Folks, we’re in for a real treat today. The Rensselaer women’s basketball team is lining up to duke it out with the Clarkson University’s Golden Knights. Unfortunately, our usual sports writer is a little under the weather, so I’ll be filling in for them. And boy, do I feel confident.
The game began at the top of what I’m going to assume is the first half, with these two really tall girls jumping in front of each other with a guy in a striped shirt sort of between them. It reminds me of middle school dancing. The more tenacious player, #35 of the Golden Knights, smacks the ball straight into the hands of the Engineers’ #12. It causes a frustrated growl from #35 and the girl to her left involuntarily flinched. #12 makes an attempt to get to the other side of the gym, but the guy in the striped shirt is blowing his whistle and rolling his fists over each other. More middle school dancing. For some reason this causes #12 to stop what she’s doing, even though she’s on a roll, and hand the ball to the striped shirt guy. If that’s what it takes to get the ball from a player, it’s a wonder that nobody else gives it a try.
#42 of the Golden Knights is given the ball by the striped shirt guy and she steps outside the lines on the gym floor. This is only a little bit confusing because I was under the impression that that is not supposed to happen. She chucks it and #9 of the Engineers smacks it out of its given path; it rolls away from where the players are concentrated. A scramble for the ball ensues and one of the girls falls on the ball tucking it into her middle. It causes more whistle blowing and frustrated groans from #35. This girl is starting to scare me.

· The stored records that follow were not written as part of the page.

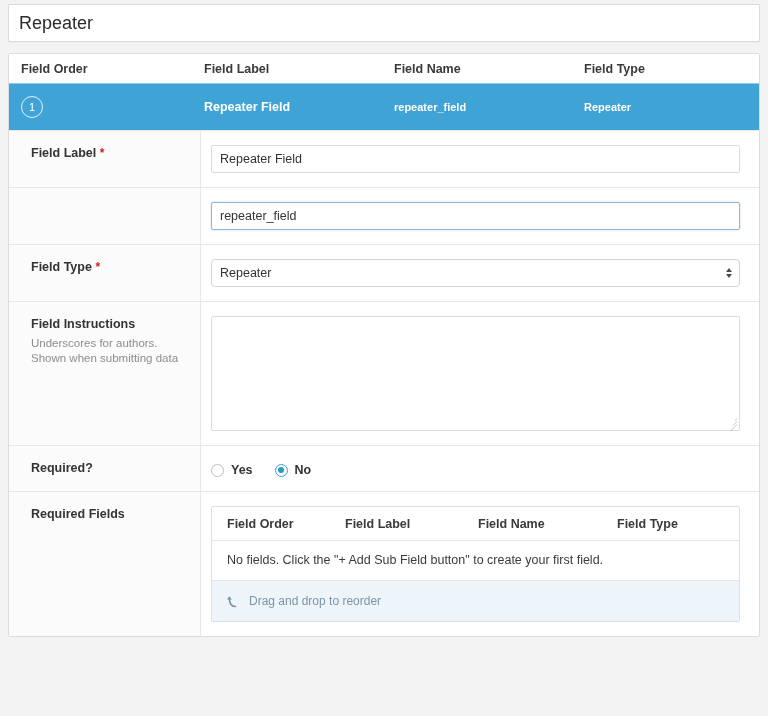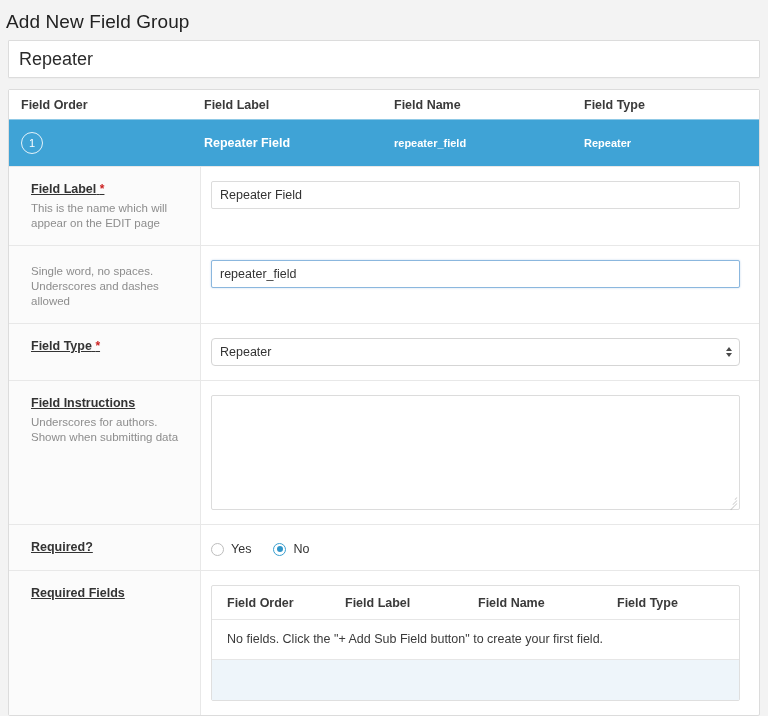--- a/index.html
+++ b/index.html
@@ -239,7 +239,6 @@
 
 <div class="page">
 
-  <div class="page-title">Add New Field Group</div>
 
   <div class="title-wrap">
     <input class="title-input" type="text" value="Repeater" style="">

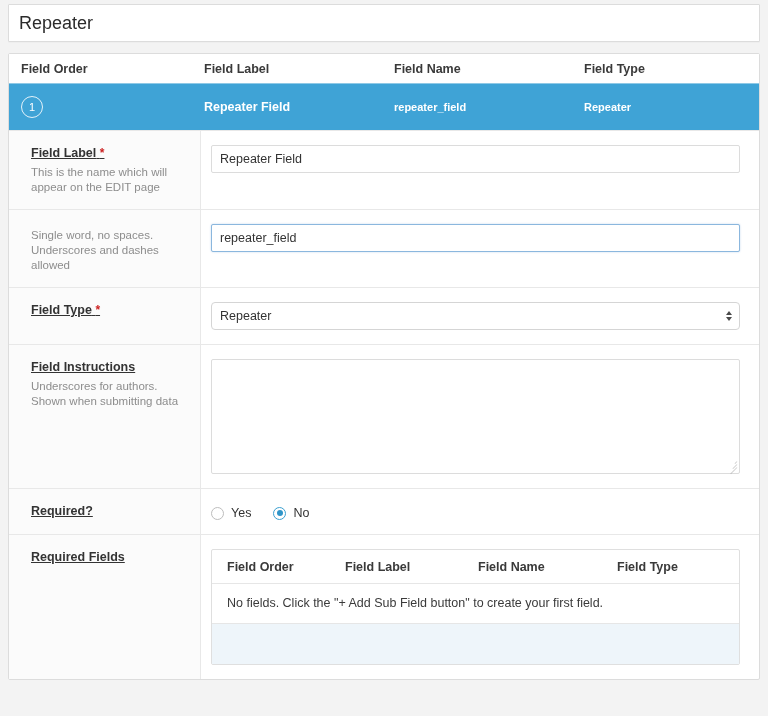--- a/index.html
+++ b/index.html
@@ -100,7 +100,6 @@
     font-weight: bold;
     color: #333;
     line-height: 16px;
-    text-decoration: underline;
   }
   .set-left .req { color: #cc2222; font-size: 12px; font-weight: bold; }
   .set-left .desc {

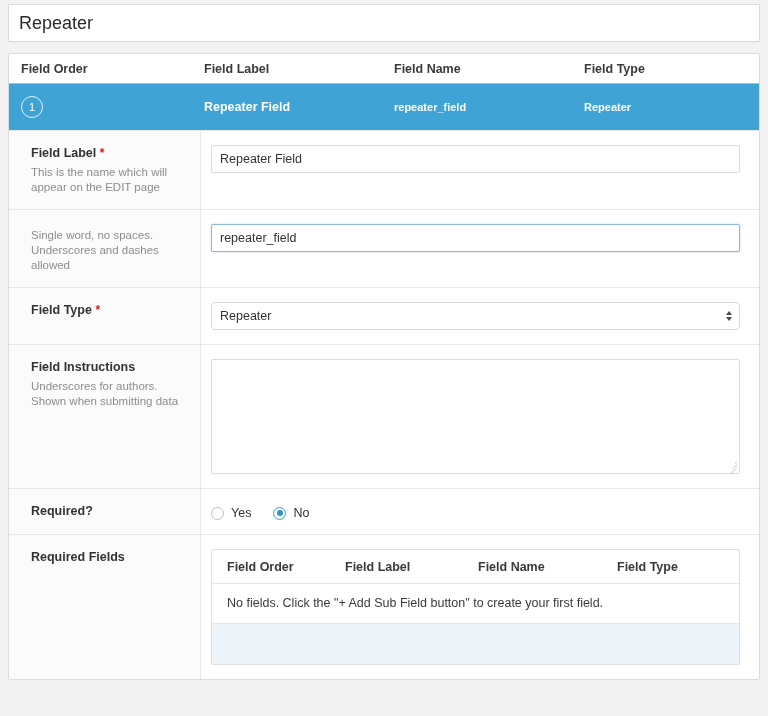--- a/index.html
+++ b/index.html
@@ -264,7 +264,6 @@
     <div class="setting-row">
       <div class="set-left">
         <div class="lbl"><span>Field Label</span> <span class="req">*</span></div>
-        <div class="desc">This is the name which will appear on the EDIT page</div>
       </div>
       <div class="set-right">
         <input class="txt-input" type="text" value="Repeater Field" style="">

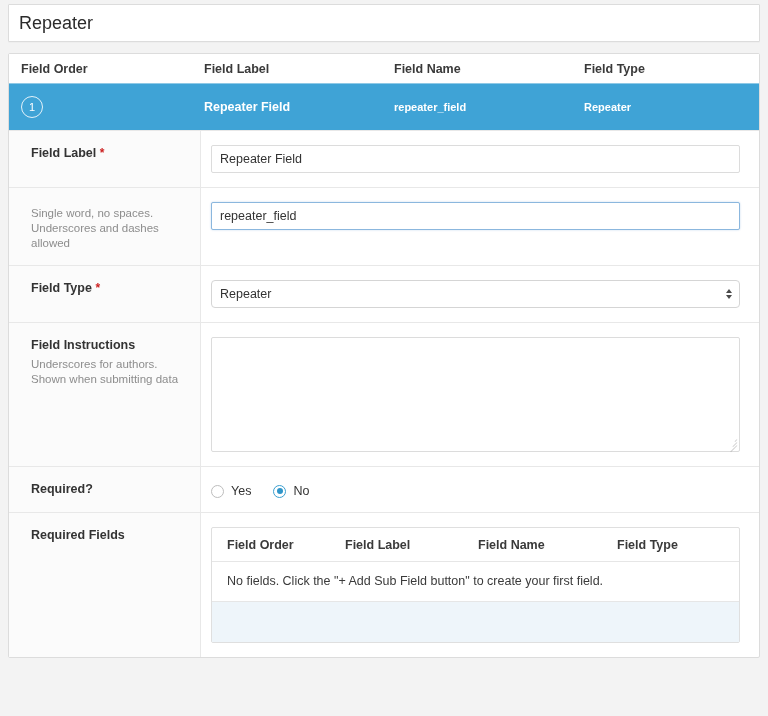--- a/index.html
+++ b/index.html
@@ -272,7 +272,6 @@
 
     <div class="setting-row">
       <div class="set-left">
-        <div class="desc">Single word, no spaces. Underscores and dashes allowed</div>
       </div>
       <div class="set-right">
         <input class="txt-input focused" type="text" autofocus="" value="repeater_field" style="">

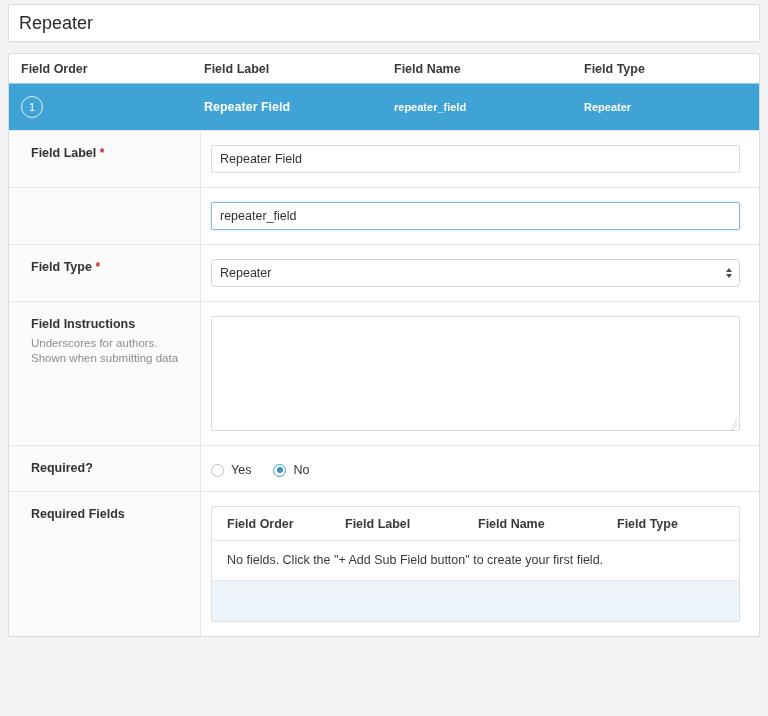--- a/index.html
+++ b/index.html
@@ -175,7 +175,7 @@
   .ta-grip span:nth-child(3) { bottom: 8px; width: 3px; }
 
   
-  .radios { display: flex; align-items: flex-end; padding-top: 3px; }
+  .radios { display: flex; align-items: flex-end; padding-top: 3px; font-weight: bold; }
   .radio-item { display: flex; align-items: center; margin-right: 22px; cursor: pointer; }
   .radio-dot {
     width: 13px; height: 13px; border-radius: 50%;

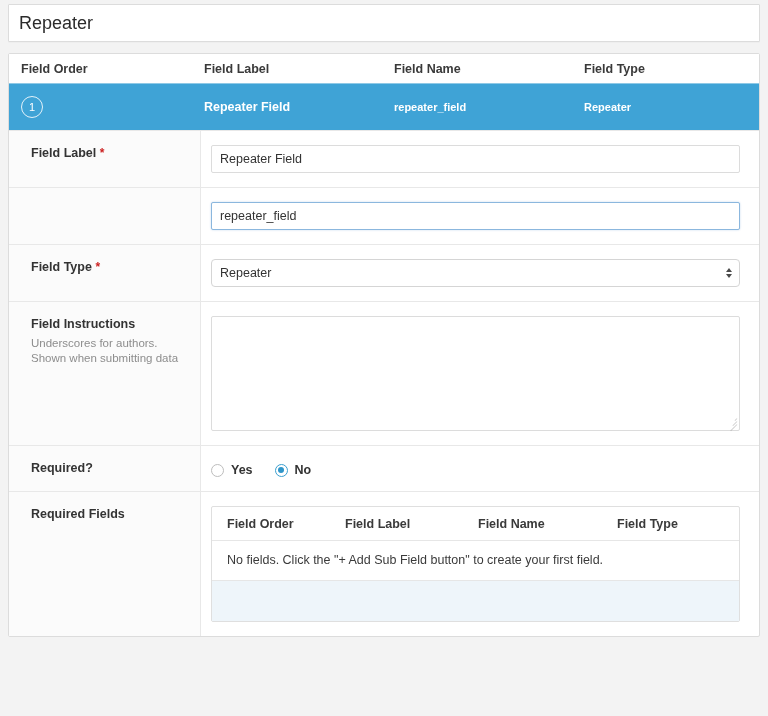--- a/index.html
+++ b/index.html
@@ -342,6 +342,13 @@
           </div>
           <div class="sub-empty">No fields. Click the "+ Add Sub Field button" to create your first field.</div>
           <div class="sub-foot">
+            <div class="drag-hint">
+              <svg class="drag-icon" viewBox="0 0 16 16">
+                <path d="M9.5 13.5 C5.5 13.5 3.6 11.2 3.4 5.6" fill="none" stroke="#7b93ab" stroke-width="1.6" stroke-linecap="round"></path>
+                <path d="M3.4 3.2 L5.9 6.6 L0.9 6.6 Z" fill="#7b93ab"></path>
+              </svg>
+              <span class="drag-text">Drag and drop to reorder</span>
+            </div>
           </div>
         </div>
       </div>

The playing starts again, and people are running back and forth. RPI’s #7 threw the ball at the circle with crisscrossed strings hanging from it. The ball did not make it into the circle, unfortunately. #7 caught the ball as it bounced back in her direction, but an angry #35 came at her side grabbing the ball and knocking #7 over. There is suddenly a cacophonous rumbling of boos and “fowl!” from the RPI side of the gym.
By the time the second half was over, I had gotten up to leave. Just as I had reached the gym door, a buzzer sounded and the players trotted back out. Perhaps they were doing an encore. I watched them do the jumping thing again, but now everyone was running in opposite directions. It was complete chaos! Even I, a novice, understood that one of the circular things with the rope hanging from it was designated to specific teams; and now everybody was just throwing and running and doing whatever they wanted. And the guy in the striped shirt, who I’ve come to understand is supposed to be some sort of rule-keeper, is just letting it happen!
I was so disturbed that I just kept walking through those gym doors. Encore or not, I was not impressed with this barbaric sport.